Over time, many tactics and techniques have been honed to get the best possible credit score. The most common approach is the All Zero Except One method, or the AZEO method. Is this still effective as we close out 2021? Should this method still be utilized?
The AZEO Method. Brilliant in it’s Simplicity.
Hear me when I say there are dozens of ways to approach the AZEO method. This convolutes the message. While you can use various forms of this approach to get optimal credit scoring the main variable is the same.
- Keep a small amount of reporting credit debt on one card.
- Show all other cards as zero balance.
This is easier said than done. First, don’t simply use and pay down one card every month. Depending on when this card reports, it may not actually show the debt. Reminder, FICO scoring loves to see credit usage because, after all, it is a CREDIT SCORE. When you show no credit usage, it will actually drop your score.
One of the easiest ways to ensure it reports it to have one small subscription on one card. Make sure you set up automatic payments on this card, and voila, you have one card showing small debt every month!

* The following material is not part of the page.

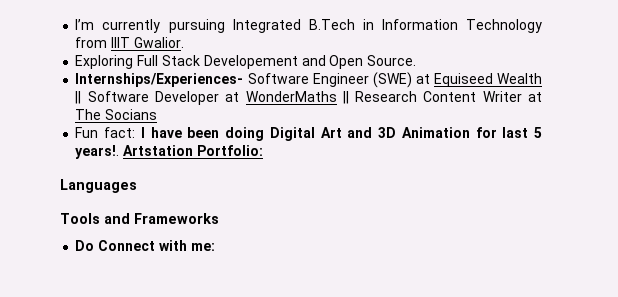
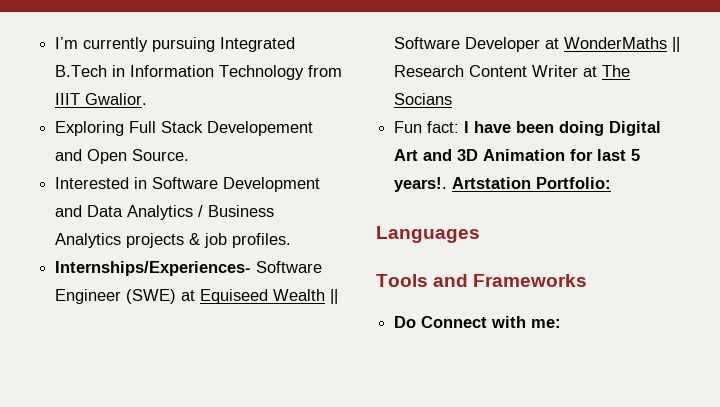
+ Interested in Software Development and Data Analytics / Business Analytics projects & job profiles.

All versions of FICO will reward you by using AZEO method, but FICO 9 seems to respond the most to this approach.
How Far Can I Go With AZEO?
Well, if you look at the MyFICO forum, you can get VERY in the weeds with AZEO. The scoring algorithm will reward differently based on variables. Some of the most common ones are listed below.
- On the one card, keep the balance showing between 5% and 6.9%
- Make sure the card showing this balance is your oldest card.
- Make sure this debt reporting is less than 2% of your TOTAL available credit card balances.
- This is only for revolving debt.
Loans and Mortgages Don’t Matter for AZEO.
I want to be clear. Loans, such a student loans and auto loans, and mortgages are not a part of AZEO. While these loans obviously impact other elements of credit scoring, they are in a different buck that revolving. This means they will not impact your AZEO method. This makes it ideal for quick gains in scoring.
How quick?
If you are reporting total utilization on 5 credit cards of, let’s say, 70 percent. The debt equals $2400. If you paid that debt off, and kept one card showing a small debt, you could easily see credit score gains of 50 points or more, and it will happen within a month or so. This isn’t a myth, and this is how credit repair companies claim “quick score improvement”.